Here’s what occurred to me though: Glad I’m not in the business-to-consumer email marketing biz (I’m in business-to-business marketing) because Gmail just threw a huge roadblock in their way. To people outside the marketing business, they may not have recognized the importance of this and its implications.

You see, Google makes billions and ka-billions of dollars off of … marketers. Who do you think writes all the checks for AdWords campaigns and advertisements?

It’s kind of like this: Let’s say newspapers decided to take all the display ads (all the ads that run next to news stories) and put them in a separate insert. And label that separate insert “Useless Non-News Crap.”

What do you think the advertisers would say? And if you’re thinking “well the subscribers pay for the paper” – you’d be only partially correct. Subscriptions account for only a portion of newspaper budgets (in most cases). Advertisers make up the bulk of the income. In other words, marketers are Google’s and Gmail’s true clients/customers.

By introducing tabs that make a distinction (and an erroneous one) between “Primary” and “Promotion” they’ve devalued some marketers’ efforts. When the default is “Primary” what you are doing to “Promotion” is to make it optional viewing. You are making it much harder for that message to get through to the customer. You are making it harder to even see that email – let alone have any potential interest to be opened.

Now, I know what some of you are thinking: “But I hate all those ads and promotions in my inbox.” Well … are you not aware of unsubscribe links? These are MANDATORY in all legitimate email marketing due to the CAN-SPAM Act. It’s federal law. It’s easy to unsubscribe — in one click.

People like me, for instance, don’t have a single email come in that I didn’t approve of. I unsubscribe quickly to any I don’t. Yes, I knew when I gave my email over to Johnston & Murphy I would get “promotion” about shoe sales. I don’t care that I’m not shopping there every month (though I wish I did); the point is I’ll pay attention when I want to buy a new pair — and yes that may be because of a sale I wasn’t aware of.

Luckily – you can edit and remove the new inbox tabs easily. But … they still appeared as a default. Thanks nanny Google.
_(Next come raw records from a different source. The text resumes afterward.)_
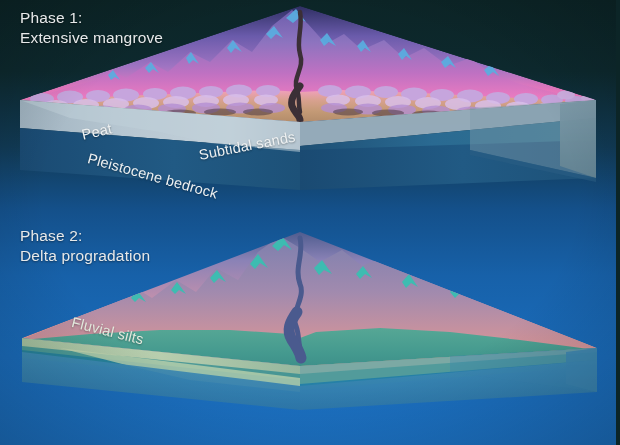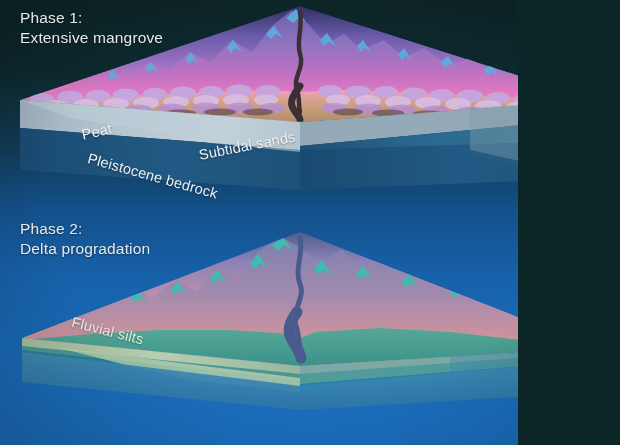--- a/index.html
+++ b/index.html
@@ -2,34 +2,34 @@
 <html><head>
 <meta charset="utf-8">
 <title>Delta Evolution Block Diagram</title>
 <style>
   html,body{margin:0;padding:0;}
   body{
     width:620px;height:445px;overflow:hidden;
     font-family:"Liberation Sans", sans-serif;
     background:#0c2527;
   }
-  #scene{position:relative;width:518px;height:445px;overflow:hidden;}
+  #scene{position:relative;width:616px;height:445px;overflow:hidden;}
   #scene svg.layer{position:absolute;top:0;left:0;width:620px;height:445px;display:block;}
   .phase-label{
     position:absolute;
     color:#e7e9ea;
     font-size:15.5px;
     line-height:19.5px;
     letter-spacing:.15px;
     white-space:pre-line;
     text-shadow:0 1px 2px rgba(0,0,0,.45);
     pointer-events:none;
   }
   #phase1-label{left:20px;top:8px;}
-  #phase2-label{left:20px;top:219px;}
+  #phase2-label{left:20px;top:226px;}
   .unit-label{
     position:absolute;
     color:#eef1f2;
     font-size:14px;
     letter-spacing:.2px;
     white-space:nowrap;
     text-shadow:0 1px 2px rgba(0,0,0,.35);
     transform-origin:0 50%;
     pointer-events:none;
   }

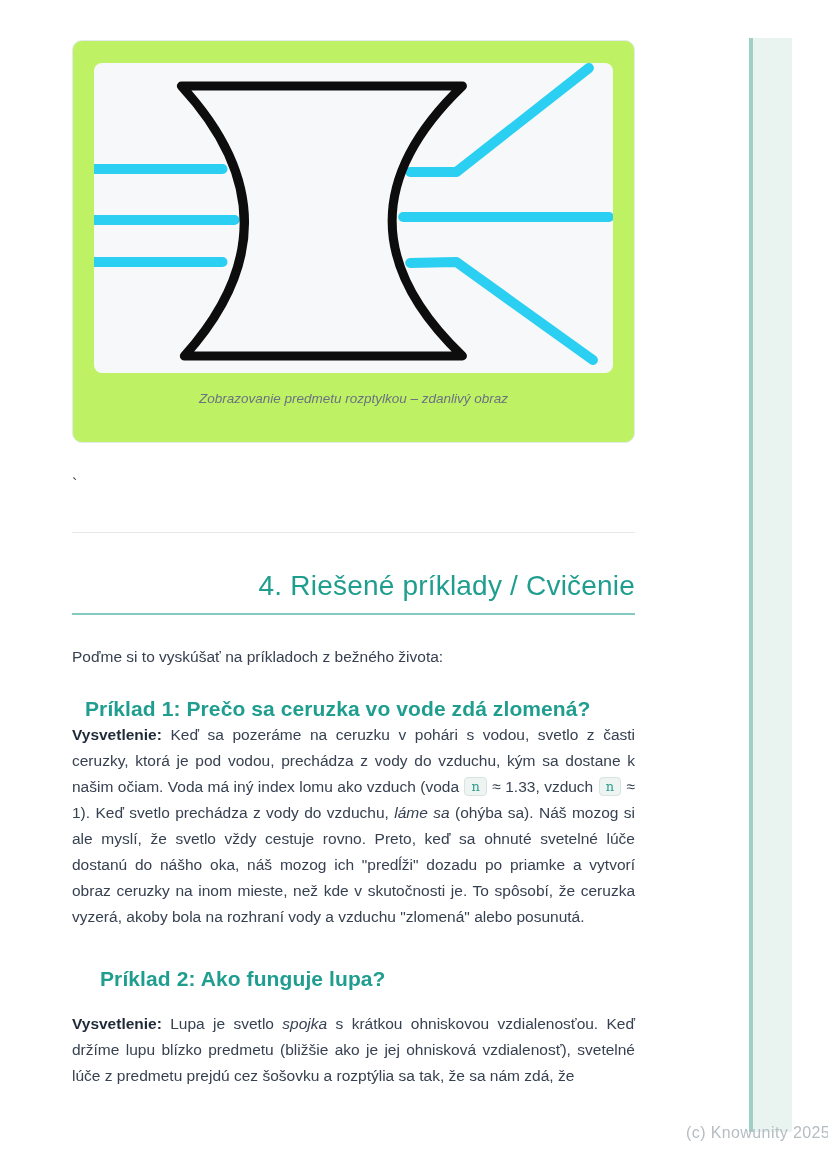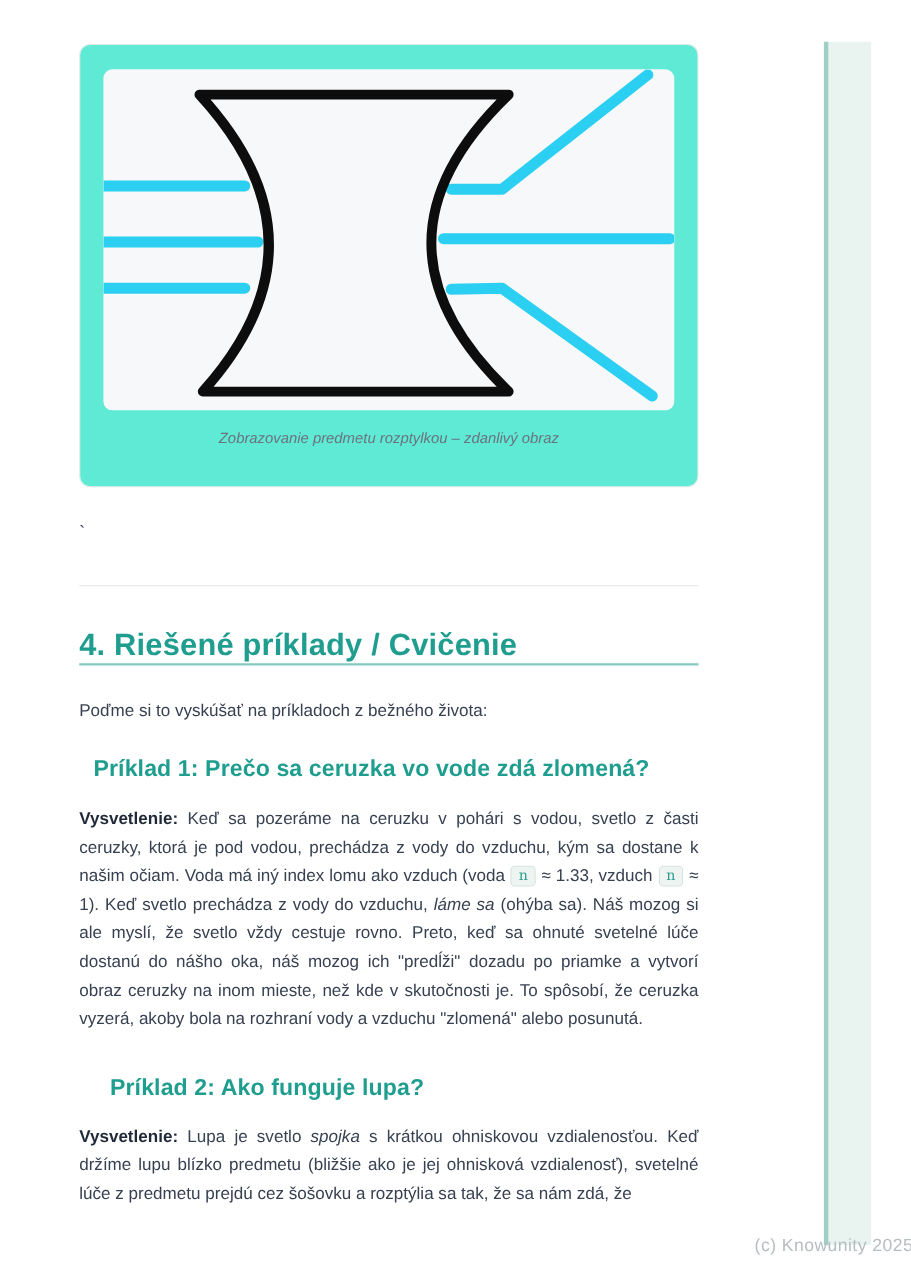--- a/index.html
+++ b/index.html
@@ -11,21 +11,21 @@
     position: relative;
   }
   .content {
     position: absolute;
     left: 72px; top: 0;
     width: 563px;
   }
   
   .figure-card {
     margin-top: 40px;
-    background: #5eead4;
+    background: #bef264;
     border: 1px solid #e2ebe9;
     border-radius: 10px;
     padding: 22px 21px 34px 21px;
   }
   .figure-image {
     background: #f7f8fa;
     border-radius: 8px;
     height: 310px;
     overflow: hidden;
   }
@@ -47,42 +47,43 @@
   .divider {
     margin-top: 37px;
     border: none;
     border-top: 1px solid #e5e7eb;
     height: 0;
   }
   h2.section-title {
     margin-top: 36px;
     font-size: 28px;
     line-height: 34px;
-    font-weight: 700;
+    font-weight: 400;
     color: #1f9e8f;
+    padding-bottom: 10px;
     border-bottom: 2px solid rgba(31,158,143,0.55);
     letter-spacing: 0.2px;
+    text-align: right;
   }
   p.intro {
     margin-top: 31px;
     font-size: 15.5px;
     line-height: 22px;
     color: #374151;
   }
   h3.example-title {
     font-size: 21px;
     line-height: 26px;
     font-weight: 700;
     color: #1f9e8f;
     letter-spacing: 0.1px;
   }
   h3.example-title.first { margin-top: 28px; margin-left: 13px; }
   h3.example-title.second { margin-top: 36px; margin-left: 28px; }
   p.body-text {
-    margin-top: 20px;
     font-size: 15.5px;
     line-height: 26px;
     color: #374151;
     text-align: justify;
   }
   p.body-text.second { margin-top: 19px; }
   .label-bold { font-weight: 700; color: #1f2937; }
   .italic { font-style: italic; }
   .chip {
     display: inline-block;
I also find something else disturbing in this: If Google can in this instance effectively screw over the ones writing them checks for tons of money, what’s next? As a former business journalist, I can tell you one of the sure signs of a company’s decline is a company culture that no longer values the customers who write the checks and pay the bills. I’ve seen companies divest themselves from income streams from loyal customers just because the company lost interest and wanted to strike out into new and unproven territory.

In other words, they gave their loyal customers the finger so they could stroke their egos. When companies forget who is paying the bills (and for all the cushy offices, executive compensation in the multimillions, etc), it’s time to reconsider their worth.